[SAGA-RG] FW: ISN spec

Andre Merzky andre at merzky.net
Fri Mar 18 11:03:55 CDT 2011


On Fri, Mar 18, 2011 at 4:02 PM,  <antony.wilson at stfc.ac.uk> wrote:
> Hi Andre
>
> More changes made


Thanks, appreciated!

>> >>  - the classes do not inherit the saga::async interface, and thus
>> will
>> >> not have asynchronous operations.  Is that on purpose, or an
>> >> oversight?
>> >
>> > Again this is to remain consistent with the SD spec
>>
>> Again, that point makes certainly sense, but may again point to an
>> oversight in the SD spec.  What is the rationale behind that decision?
>>  All other packages support remote operations, as it basically does
>> not carry any ballast on implementation side (once you have
>> implemented a way to do remote ops, its relatively easy to apply that
>> to all calls), and async operations seem very useful in distributed
>> applications?
>
> I believe a the time it was considered that call to sd would be relatively fast.
> Do you have a use case for making use of sd in an asynchronous manner?

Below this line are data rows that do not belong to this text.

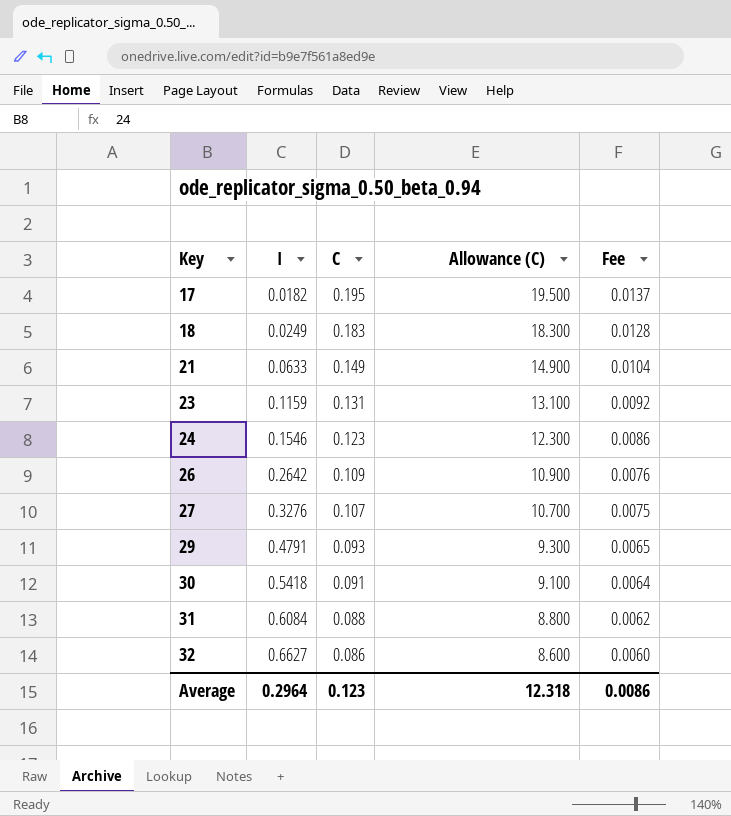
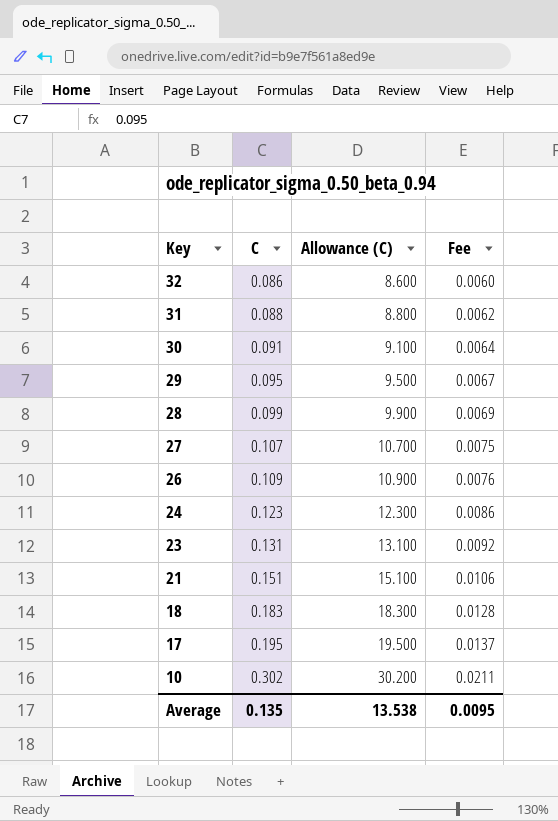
row order: Key ascending -> Key descending
column I | position: 2 -> none
29 | C: 0.093 -> 0.095
29 | Allowance (C): 9.300 -> 9.500
29 | Fee: 0.0065 -> 0.0067
row 28: none -> 0.099 | 9.900 | 0.0069
21 | C: 0.149 -> 0.151
21 | Allowance (C): 14.900 -> 15.100
21 | Fee: 0.0104 -> 0.0106
row 10: none -> 0.302 | 30.200 | 0.0211
Average | C: 0.123 -> 0.135
Average | Allowance (C): 12.318 -> 13.538
Average | Fee: 0.0086 -> 0.0095

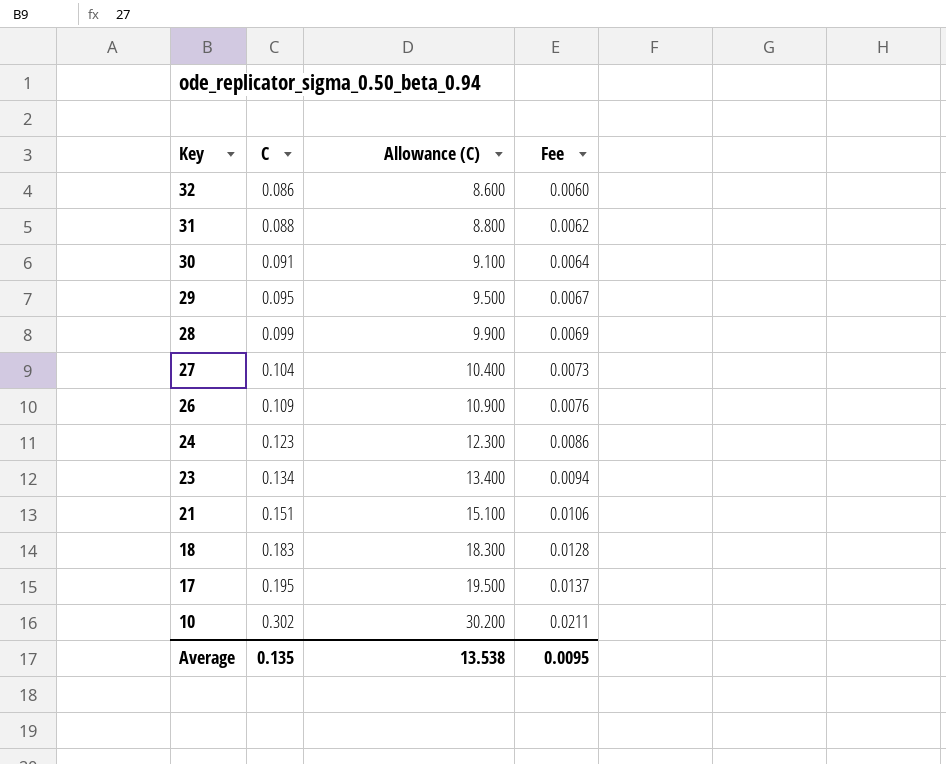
27 | C: 0.107 -> 0.104
27 | Allowance (C): 10.700 -> 10.400
27 | Fee: 0.0075 -> 0.0073
23 | C: 0.131 -> 0.134
23 | Allowance (C): 13.100 -> 13.400
23 | Fee: 0.0092 -> 0.0094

Latency issues are a general concern in distributed applications, and
simply cannot be avoided.  Just as an example: a project we work with
does distributed runs over TeraGrid and DEISA.  No matter how the app
is configured, it needs to be able to cater for the cross atlantic
latencies.

Now, I agree that most use cases of SD do not cover high-frequent
queries - but IIUC, the ISN explicitely caters for browsing an
arbitrary information service interactively - that, IMHO, immediately
implies latency concerns.

Let me ask differently: what is the reason to *not* allow async ops?
In general, that does not change the service interface, but allows the
SAGA implementation to utilize threads for latency hiding.  What is
the downside?


>> >>  - You do not have TimeOut, PermissionDenied,
>> >> Authorization/Authentication etc exceptions.  I am unclear about the
>> >> underlying protocol (and the API should not care), but are you sure
>> >> those error modes do not (ever) apply to the calls?
>> >>
>> >>
>> >>  - some calls have no exceptions whatsoever - are you sure they will
>> >> *always* succeed? :-)
>> >
>> > Added to constructor
>> >
>> > get_data and list_related_entity_names
>> > the data has already been loaded and parsed as a result of the
>> constructor so will always succeed
>>
>> Well, you assume that your implementation fetches all data on the
>> c'tor, and does no extra queries later on.  But is that semantically
>> prescribed by the API?  I can't see that in the current spec - I think
>> a stateless client could be implemented according to that API spec.
>>
>> IFF you prescribe such a cache (and thus client state), what is it's
>> scope, and its lifetime? Infinite may be a valid lifetime value I
>> guess, but I doubt one would cache related entities of related
>> entities?
>
>
> By the nature of our implementation these make no sense but I accept that
> They may be relevant to other implementations
>
> get_data() - added NoSucsess and Timeout exceptions
> list_related_entity_names() - added NoSucsess and Timeout exceptions

Yes, that is the point - I understand that your implementation may
never throw those.  Thanks.


>> > exceptions Timeout to get_related_entities
>> > these calls should return objects that you are authorized to see
>>
>> Are no race conditions possible between list_related_entity_names and
>> get_related_entities (name)?  Like, could an entry name returned by
>> the first call disappear in the backend database before the second
>> call gets called?
>
> No, the entity names returned from list_related_entity_names are those defined in the glue schema, if they change then we need a new model

Ah, so an entry name being returned does not imply that data for that
entry exist in the backend?  I.e., if there is an optional element in
the glue schema, and the database does not have a value for that
element, that element's name is still returned in the list?  That was
not clear to me, thanks.


Best, Andre.


-- 
So much time, so little to do...
[Garfield]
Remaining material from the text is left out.